**Required work:** Look through the data below for the line with "- 3.1 Identify" and the line with "references to the", then transcribe exactly from the first through the second, leaving out all pictures.

**Supplied data:**
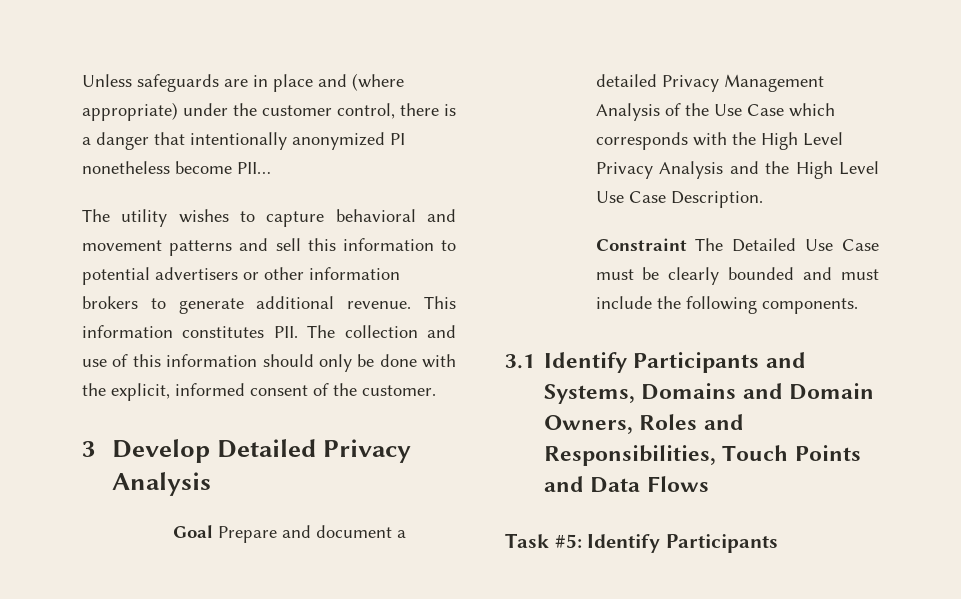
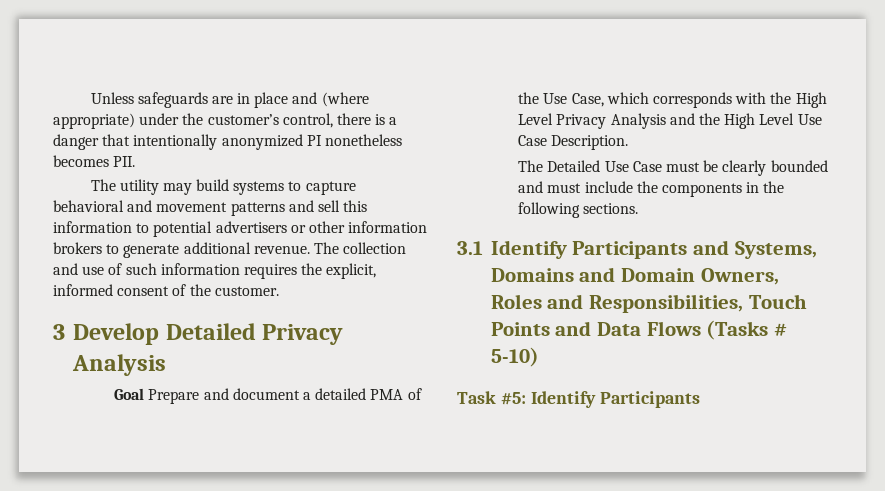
- Unless safeguards are in place and (where appropriate) under the customer control, there is a danger that intentionally anonymized PI nonetheless become PII…
+ Unless safeguards are in place and (where appropriate) under the customer’s control, there is a danger that intentionally anonymized PI nonetheless becomes PII.
- The utility wishes to capture behavioral and movement patterns and sell this information to potential advertisers or other information brokers to generate additional revenue.
+ The utility may build systems to capture behavioral and movement patterns and sell this information to potential advertisers or other information brokers to generate additional revenue.
- This information constitutes PII. The collection and use of this information should only be done with the explicit, informed consent of the customer.
+ The collection and use of such information requires the explicit, informed consent of the customer.
- Goal Prepare and document a detailed Privacy Management Analysis of the Use Case which corresponds with the High Level Privacy Analysis and the High Level Use Case Description.
+ Goal Prepare and document a detailed PMA of the Use Case, which corresponds with the High Level Privacy Analysis and the High Level Use Case Description.
- Constraint The Detailed Use Case must be clearly bounded and must include the following components.
+ The Detailed Use Case must be clearly bounded and must include the components in the following sections.
- 3.1 Identify Participants and Systems, Domains and Domain Owners, Roles and Responsibilities, Touch Points and Data Flows
+ 3.1 Identify Participants and Systems, Domains and Domain Owners, Roles and Responsibilities, Touch Points and Data Flows (Tasks # 5-10)

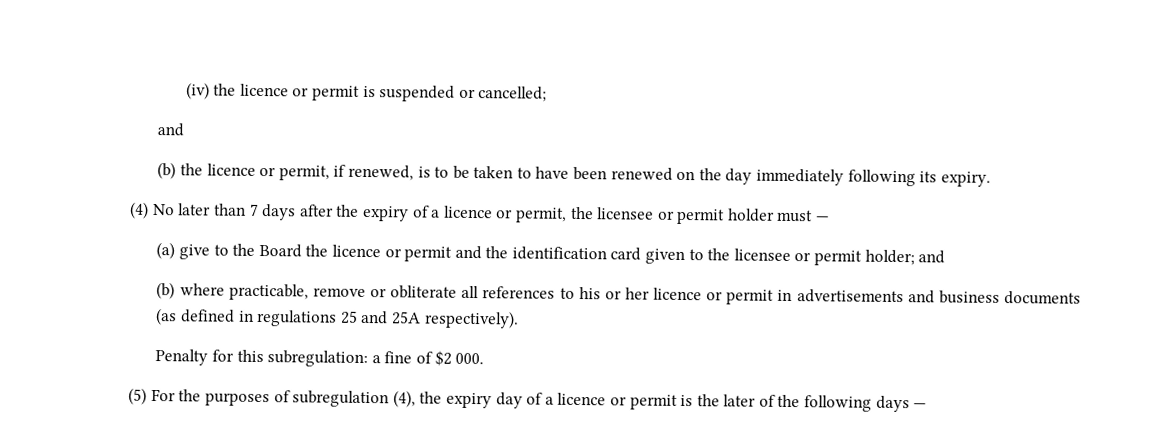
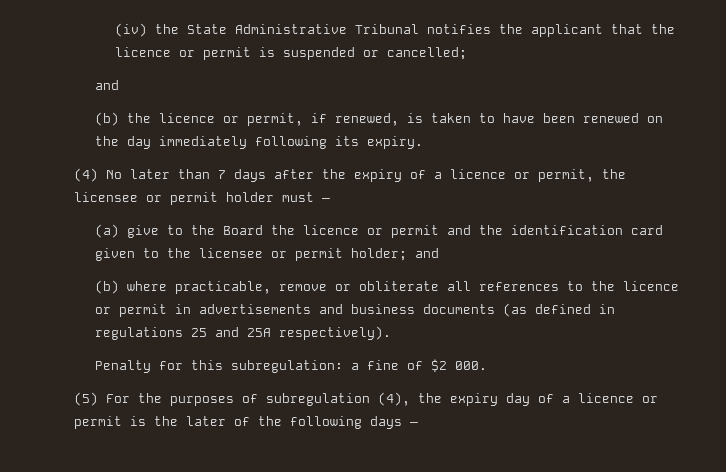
- (iv) the licence or permit is suspended or cancelled;
+ (iv) the State Administrative Tribunal notifies the applicant that the licence or permit is suspended or cancelled;
- (b) the licence or permit, if renewed, is to be taken to have been renewed on the day immediately following its expiry.
+ (b) the licence or permit, if renewed, is taken to have been renewed on the day immediately following its expiry.
- (b) where practicable, remove or obliterate all references to his or her licence or permit in advertisements and business documents (as defined in regulations 25 and 25A respectively).
+ (b) where practicable, remove or obliterate all references to the licence or permit in advertisements and business documents (as defined in regulations 25 and 25A respectively).

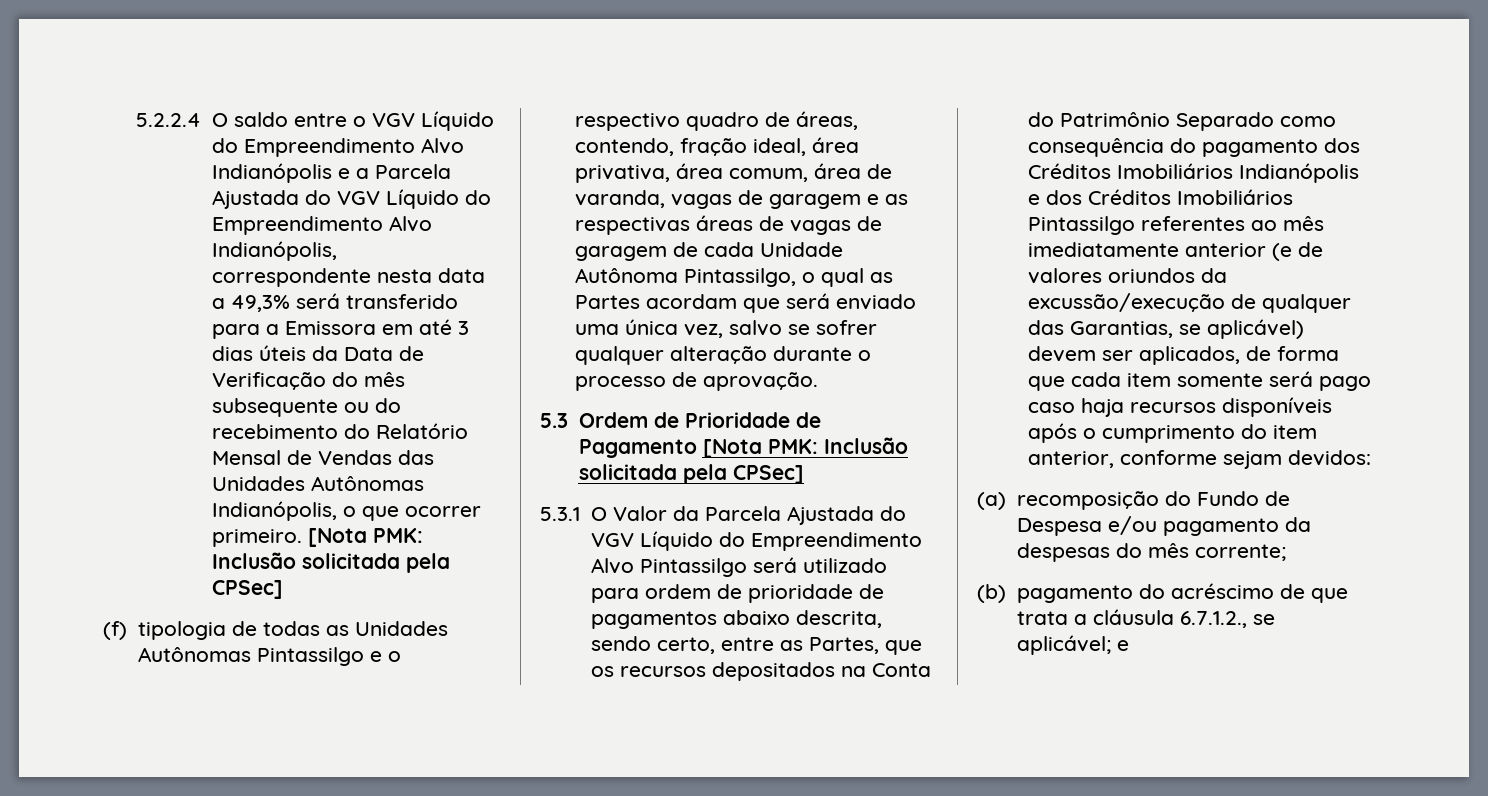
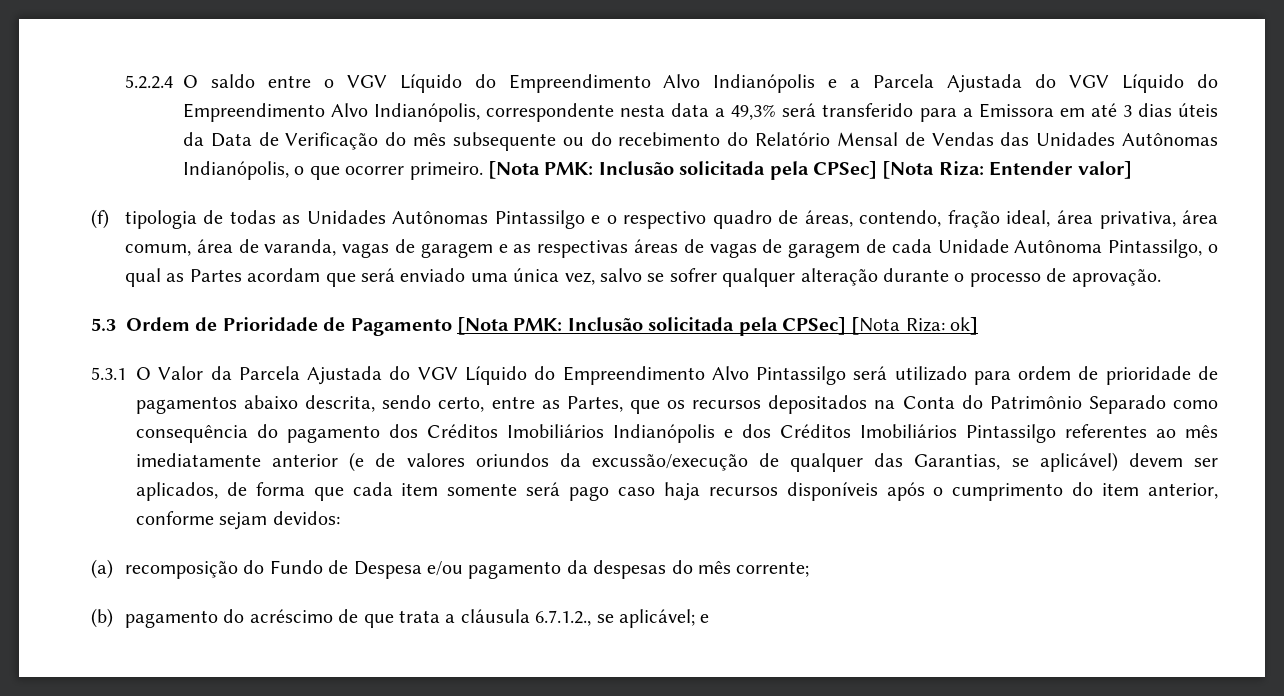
- 5.2.2.4 O saldo entre o VGV Líquido do Empreendimento Alvo Indianópolis e a Parcela Ajustada do VGV Líquido do Empreendimento Alvo Indianópolis, correspondente nesta data a 49,3% será transferido para a Emissora em até 3 dias úteis da Data de Verificação do mês subsequente ou do recebimento do Relatório Mensal de Vendas das Unidades Autônomas Indianópolis, o que ocorrer primeiro. [Nota PMK: Inclusão solicitada pela CPSec]
+ 5.2.2.4 O saldo entre o VGV Líquido do Empreendimento Alvo Indianópolis e a Parcela Ajustada do VGV Líquido do Empreendimento Alvo Indianópolis, correspondente nesta data a 49,3% será transferido para a Emissora em até 3 dias úteis da Data de Verificação do mês subsequente ou do recebimento do Relatório Mensal de Vendas das Unidades Autônomas Indianópolis, o que ocorrer primeiro. [Nota PMK: Inclusão solicitada pela CPSec] [Nota Riza: Entender valor]
- 5.3 Ordem de Prioridade de Pagamento [Nota PMK: Inclusão solicitada pela CPSec]
+ 5.3 Ordem de Prioridade de Pagamento [Nota PMK: Inclusão solicitada pela CPSec] [Nota Riza: ok]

**Result of the exercise:**
- 3.1 Identify Participants and Systems, Domains and Domain Owners, Roles and Responsibilities, Touch Points and Data Flows
+ 3.1 Identify Participants and Systems, Domains and Domain Owners, Roles and Responsibilities, Touch Points and Data Flows (Tasks # 5-10)

- (iv) the licence or permit is suspended or cancelled;
+ (iv) the State Administrative Tribunal notifies the applicant that the licence or permit is suspended or cancelled;
- (b) the licence or permit, if renewed, is to be taken to have been renewed on the day immediately following its expiry.
+ (b) the licence or permit, if renewed, is taken to have been renewed on the day immediately following its expiry.
- (b) where practicable, remove or obliterate all references to his or her licence or permit in advertisements and business documents (as defined in regulations 25 and 25A respectively).
+ (b) where practicable, remove or obliterate all references to the licence or permit in advertisements and business documents (as defined in regulations 25 and 25A respectively).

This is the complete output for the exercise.